Изменить размер шрифта - +

Голос Митри стал жестче, но звучал по‑прежнему благожелательно.

– Я хочу решить проблему. По‑мужски. Я имею честь быть другом вице‑квесторе и предпочел бы не доставлять полиции хлопот.

«Вот, наверное, почему пресса не растрезвонила об этом случае уже сегодня», – мелькнуло в голове у Брунетти.

– Так вот, я подумал, мы сможем уладить это дело потихоньку, без ненужных осложнений.

Брунетти повернулся к Скарпе:

– Моя жена объяснила вчера ночью, почему она это сделала?

Вопрос застал Скарпу врасплох, и он быстро взглянул на Митри, тот ответил вместо лейтенанта:

– Это сейчас не имеет никакого значения. Важно, что она совершила преступление. – Он посмотрел на Патту. – Думаю, в наших интересах уладить все, пока еще есть возможность. Уверен, вы со мной согласны, Пиппо.

Патта бросил в ответ коротко и четко:

– Конечно.

Митри перевел взгляд на Брунетти:

– Если вы со мной согласны, можем продолжать. Если нет – боюсь, я попусту теряю время.

– Я по‑прежнему не вполне понимаю, чего вы от меня хотите, Dottore Митри.

– Я хочу, чтоб вы пообещали, что ваша жена заплатит за разбитое стекло и потери в бизнесе, понесенные агентством.

– Не могу этого обещать, – сказал Брунетти.

– Почему же? – теряя терпение, спросил Митри.

– Потому что это не мое дело. Если вы хотите обсудить случившееся с моей женой – у вас есть на то полное право. Но я не могу принимать решение за нее. – Брунетти надеялся, что его голос так же убедителен, как и приводимые им доводы.

– Что вы за человек?! – воскликнул Митри со злостью.

– Могу ли я еще чем‑либо быть вам полезен, вице‑квесторе? – обратился Брунетти к начальнику.

Патта был слишком изумлен или слишком зол, чтобы ответить, – Брунетти, воспользовавшись этим обстоятельством, встал и быстро вышел из кабинета.

 

8

 

В ответ на поднятые брови и поджатые губы синьорины Элеттры Брунетти только быстро и неопределенно покачал головой, давая ей понять, что позже все объяснит. Он поднялся по лестнице в свой кабинет, пытаясь понять истинное значение только что произошедшего объяснения.

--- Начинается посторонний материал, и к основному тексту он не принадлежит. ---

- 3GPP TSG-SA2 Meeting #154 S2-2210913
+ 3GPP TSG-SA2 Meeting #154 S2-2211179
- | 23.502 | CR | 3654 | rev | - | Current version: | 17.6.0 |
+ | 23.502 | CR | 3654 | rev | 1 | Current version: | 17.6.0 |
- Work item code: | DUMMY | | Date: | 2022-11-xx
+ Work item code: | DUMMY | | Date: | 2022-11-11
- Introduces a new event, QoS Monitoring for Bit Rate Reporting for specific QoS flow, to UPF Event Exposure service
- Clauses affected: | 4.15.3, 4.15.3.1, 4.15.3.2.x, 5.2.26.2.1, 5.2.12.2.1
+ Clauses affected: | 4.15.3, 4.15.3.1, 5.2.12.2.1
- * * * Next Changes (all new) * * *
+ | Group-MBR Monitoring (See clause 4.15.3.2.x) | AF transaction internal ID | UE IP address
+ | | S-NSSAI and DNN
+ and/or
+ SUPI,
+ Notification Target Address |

Митри, хваставшийся своей дружбой с Паттой, несомненно, обладал достаточным влиянием, чтобы не допустить газетчиков к столь взрывоопасной истории. Это была настоящая золотая жила, все, чего только может желать репортер: секс, насилие, причастность полиции. А если им удастся раскопать, что первый проступок Паолы скрыли, читатель получит еще более соблазнительный материал – о злоупотреблении властью в полиции, о том, что там все друг друга покрывают.

Какой издатель упустит подобный шанс? Какая газета откажет себе в удовольствии напечатать такой материал? Кроме того, Паола – дочь графа Орацио Фальера, одного из самых известных и богатых людей в городе. Стечение обстоятельств настолько удачное, что нет такой газеты, которая бы им не воспользовалась. Значит, издателю или издателям предложили какое‑то весомое вознаграждение за молчание. «Или же властям, – пришло в голову Брунетти после минутного размышления, – а те, в свою очередь, скрыли историю от газет».

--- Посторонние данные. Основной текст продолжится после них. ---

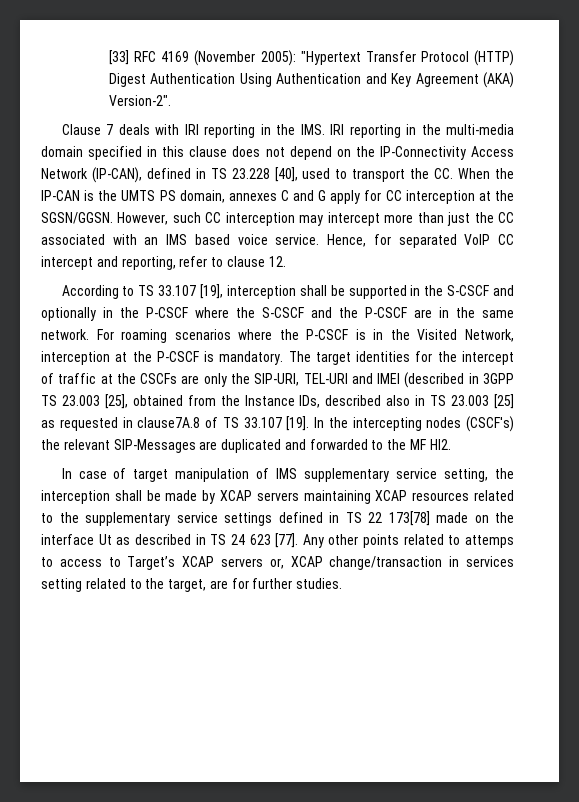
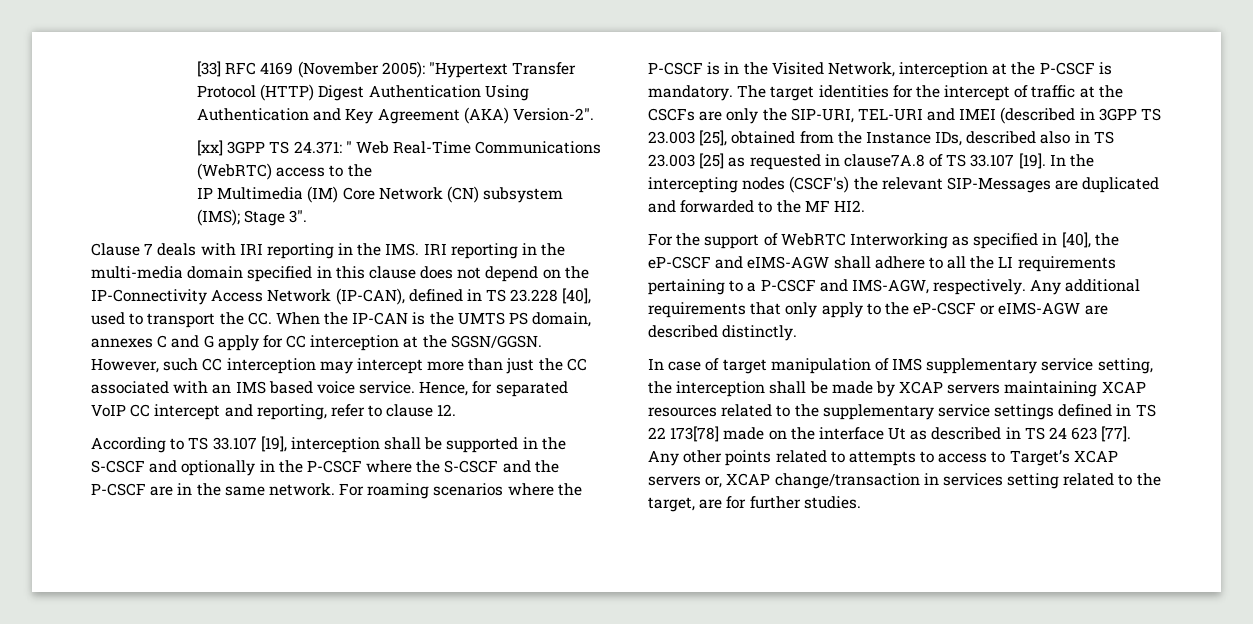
+ [xx] 3GPP TS 24.371: " Web Real-Time Communications (WebRTC) access to the
+ IP Multimedia (IM) Core Network (CN) subsystem (IMS); Stage 3".
+ For the support of WebRTC Interworking as specified in [40], the eP-CSCF and eIMS-AGW shall adhere to all the LI requirements pertaining to a P-CSCF and IMS-AGW, respectively. Any additional requirements that only apply to the eP-CSCF or eIMS-AGW are described distinctly.
- Any other points related to attemps to access to Target’s XCAP servers or, XCAP change/transaction in services setting related to the target, are for further studies.
+ Any other points related to attempts to access to Target’s XCAP servers or, XCAP change/transaction in services setting related to the target, are for further studies.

Существовала еще возможность, что происшествие объявили делом государственной важности и засекретили, нейтрализовав таким образом прессу. Хотя Митри и не производил впечатления человека, обладающего реальной властью, но комиссар знал, что птицы такого полета часто бывают незаметными, ничем не отличаются от обычных людей. Ему вспомнился бывший политик, в настоящее время находившийся под судом за связи с мафией, – человек, простоватая внешность которого десятилетиями служила мишенью для карикатур.